その時「かげきよ」と名乗る力士が飛び入りで参加したところ、強すぎて誰も敵わなかった。
かげきよは菟原村の出身だと言うので、人々は村に立ち寄って力士の素性を尋ねた。
だが村に力士はおらず、人々は「かげきよは「ゴウドの森」の主に違いない」と考え、菟原にある稲荷神社を「景清稲荷」と呼ぶようになった。
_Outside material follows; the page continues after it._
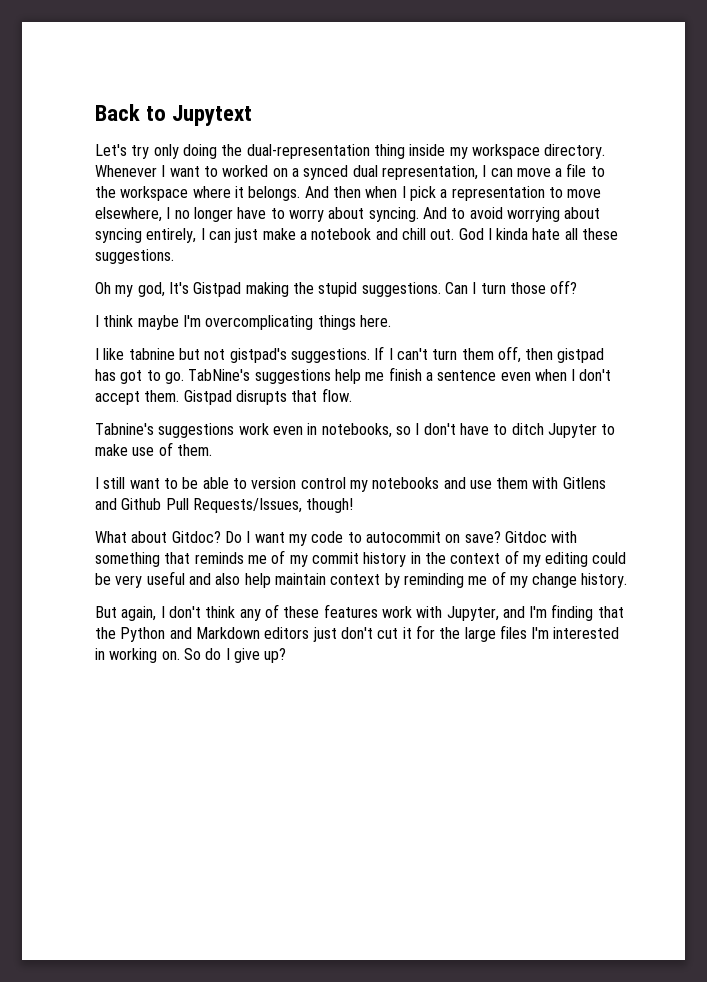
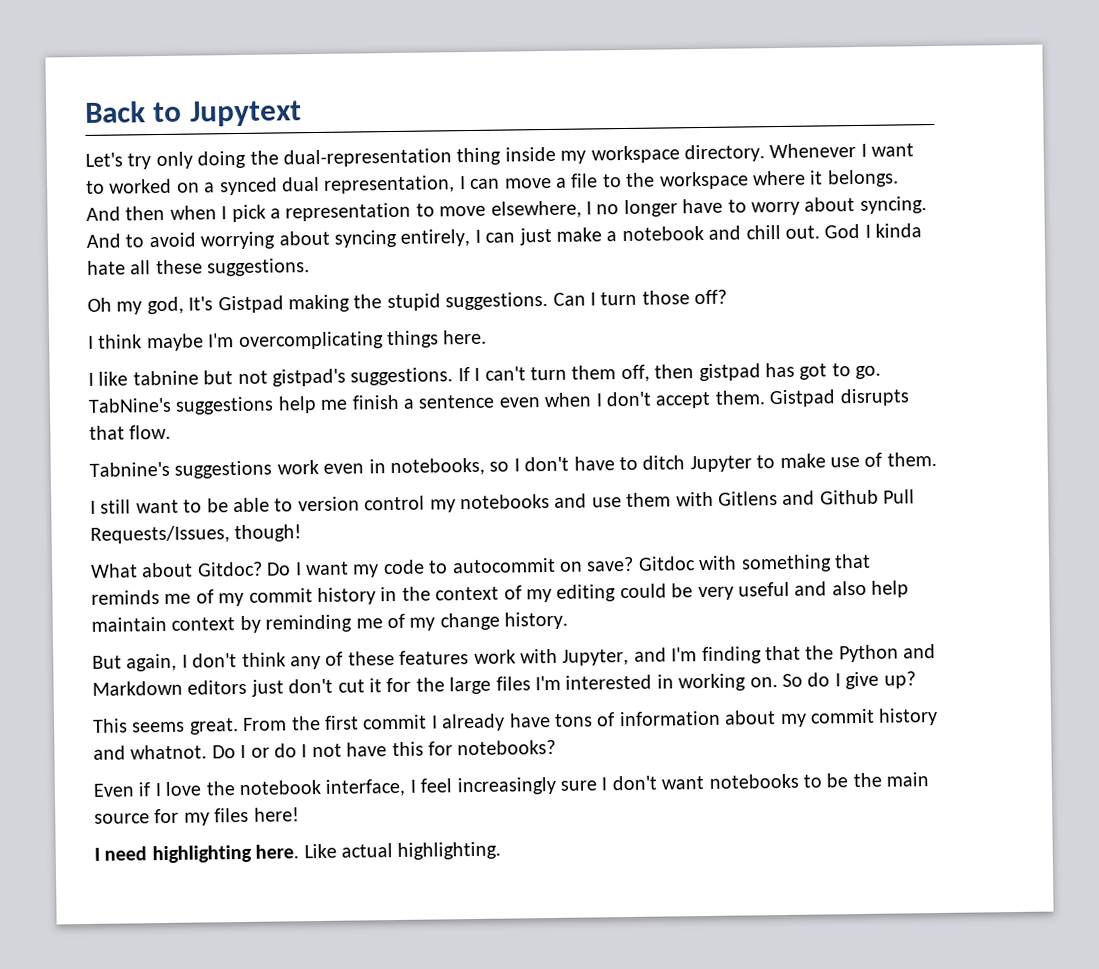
+ This seems great. From the first commit I already have tons of information about my commit history and whatnot. Do I or do I not have this for notebooks?
+ Even if I love the notebook interface, I feel increasingly sure I don't want notebooks to be the main source for my files here!
+ I need highlighting here. Like actual highlighting.

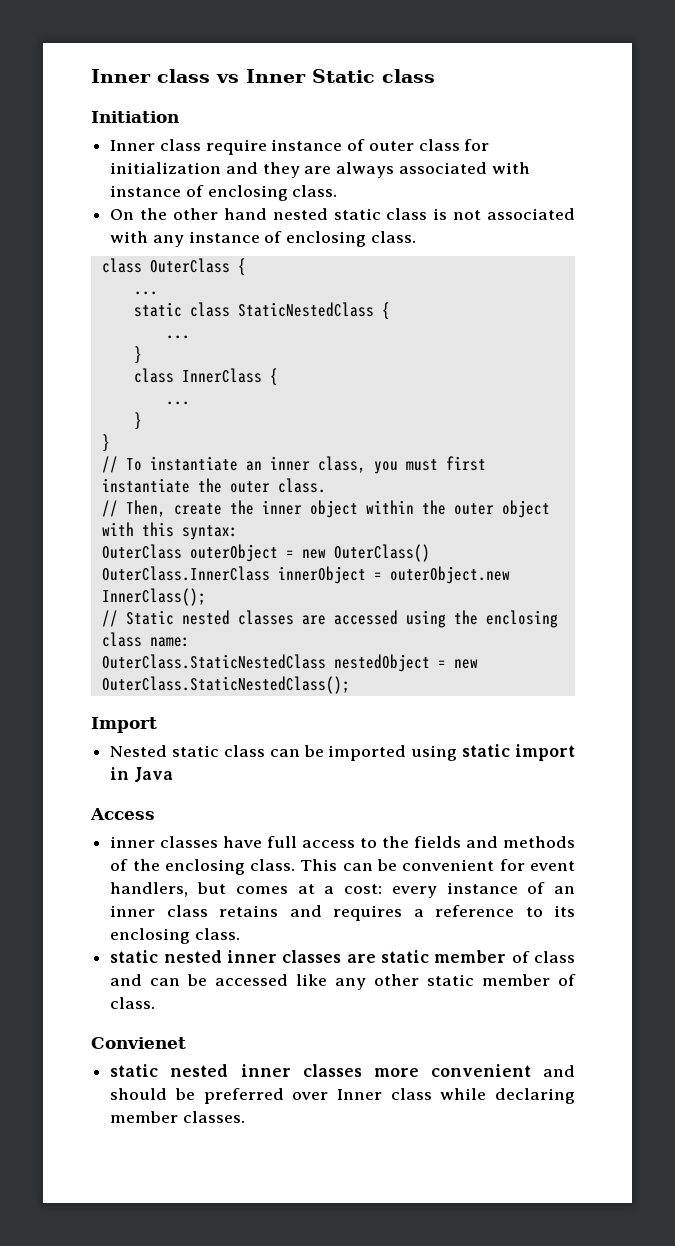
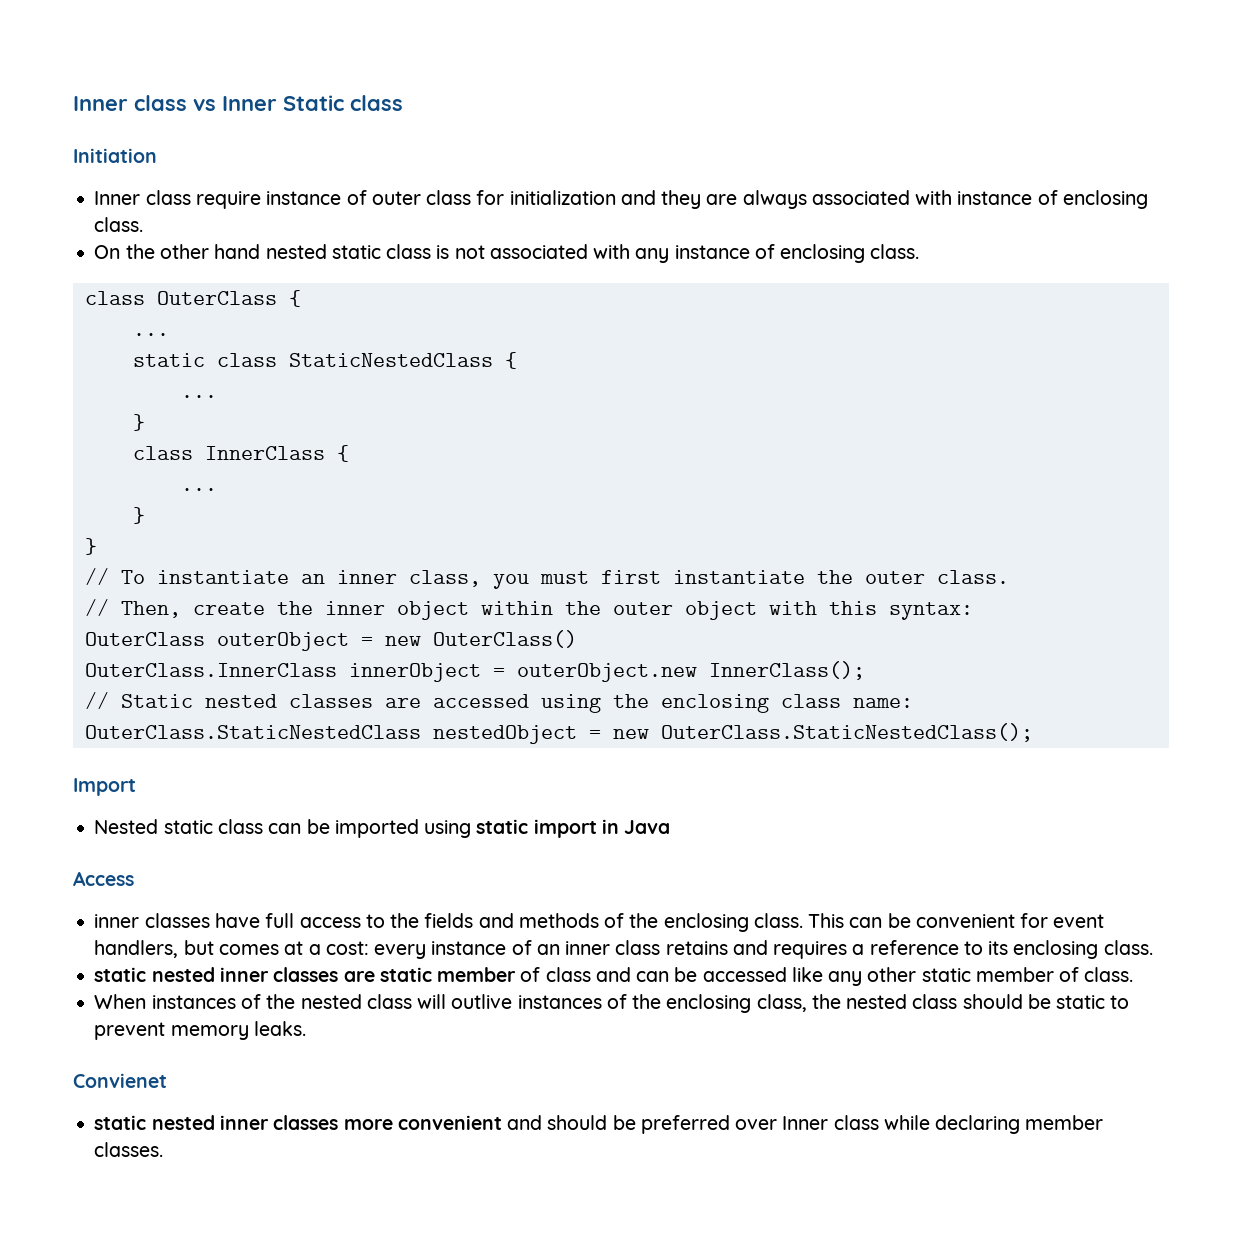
+ When instances of the nested class will outlive instances of the enclosing class, the nested class should be static to prevent memory leaks.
また、景清稲荷の境内には「小姓稲荷」という社がある。
天保元年(1830)九月、京都御苑にあった花山院の眷属の稲荷(花山稲荷)が菟原村の娘に取り憑いた。
そのため花山院御殿に願い、ゴウドの森へ勧請したと伝えられている。

『三和町史 上巻』「影清稲荷」より


大原神社の『社務代々記録帳』によると、天保五年~弘化三年(1834~1846)にかけて、流行病の祈祷と共に狐憑きの祈祷が行われていたそうです。
またそれ以前の文化九年(1812)秋には何鹿郡三宅村(綾部藩領)で火災が続いたため、八卦の神託を受けた藩主が「火事は狐狸の仕業だ」として藩士に狐狸の巣を壊すよう命じた記録が残っています。
しかし特に効果はなかったようで、藩士から「「怪異取り鎮め係」でも設置されるんですか?」と皮肉を込めた具申をされたんだとか。

ちなみに狐が力士に化けて相撲をとる話は亀岡市・舞鶴市・丹波篠山市など広範囲に伝えられています。


景清稲荷
三和町菟原の景清稲荷神社(右が本殿)。